The little fellow who had been evicted attempted to get past her. First on one side and then the other, but all to no avail. There just wasn't room, and her elbows fended him off. The observer in the Liar's Club could see and almost feel the tension building. Something had to give. He almost wished that the offender would fall in the lake! But he did not need to waste time or thought on that matter, for a plan of action was being formed in the young mind of the offended.
A number of sayings and adages, some old and some not yet coined could form a background for the occasion: The bigger they are the harder they fall, or thou shall not throw thy weight around, lest thou become unbalanced and fall, or The mighty shall not oppress the weak, or Who hath despised the day of small things?
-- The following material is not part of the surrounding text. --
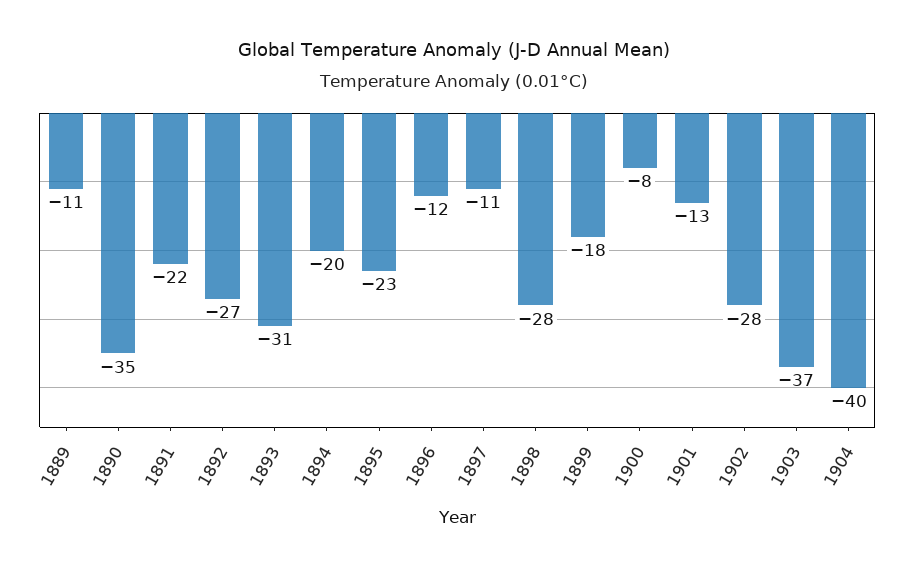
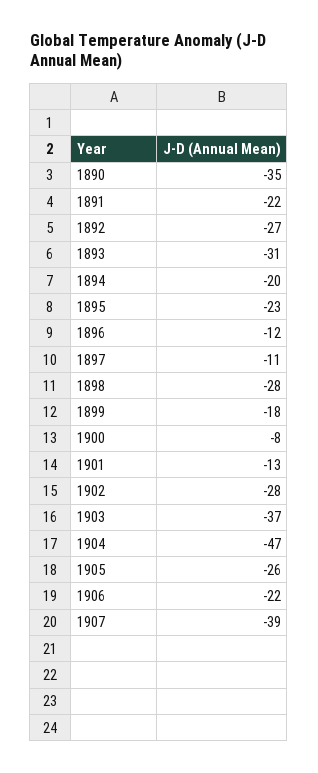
1889: -11 -> none
1904: -40 -> -47
1905: none -> -26
1906: none -> -22
1907: none -> -39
But none of these or their kind entered the lad's mind. His thought pattern was simple and personal: She has done me wrong, and I don't like it, and I will teach her a great lesson. In addition, I don't like her. He retreated to the shore, placed his fishing gear in a safe place and waited for the optimum moment. It was not long in coming. It came with her next catch. One moment she was perched there like Sitting Bull, The next moment she half rose to toss a hapless bluegill into her bucket, and the next moment it happened. The lad's timing was perfect! He had already begun his rush at the broad obstruction before him. He couldn't possibly miss. She was poised in the exact position for maximum propulsion. Striking her in the rear with all his force, he impelled her forward farther than can be imagined. When she came up with lake weeds around her head and shoulders, she seemed tremendously interested in improving her position. It is not know whether or not she had ever been baptized, but certainly never in such fashion. Certainly she would have preferred sprinkling to immersion. This unceremonious baptism did not seem to be a gladsome experience, nor one desired to be repeated or even witnessed.
Even if she did not know how to swim, it seemed like the thing to do now, and her bulk giving her some amount of buoyancy, she managed to grasp the bracing of the pier and clambered up to safety. As the saying goes, she did not stand on ceremony. Her adversary was nowhere to be seen and she did not look for him. No time was lost in gathering up such possessions as remained. As if all the fiends of the watery deep were after her, and having no desire to longer remain at the scene of such daunting and dampening experiences, she fairly ran to her car, fired up the motor and made a most rapid and inglorious departure down the road.
The little boy reappeared and resumed his fishing as though nothing unusual had ever happened. Of this I am sure, if you could have been near enough you would have heard him chuckle to himself now and then.
There's always a down-side to good stories. Same here. Only one observer and no one to get pictures!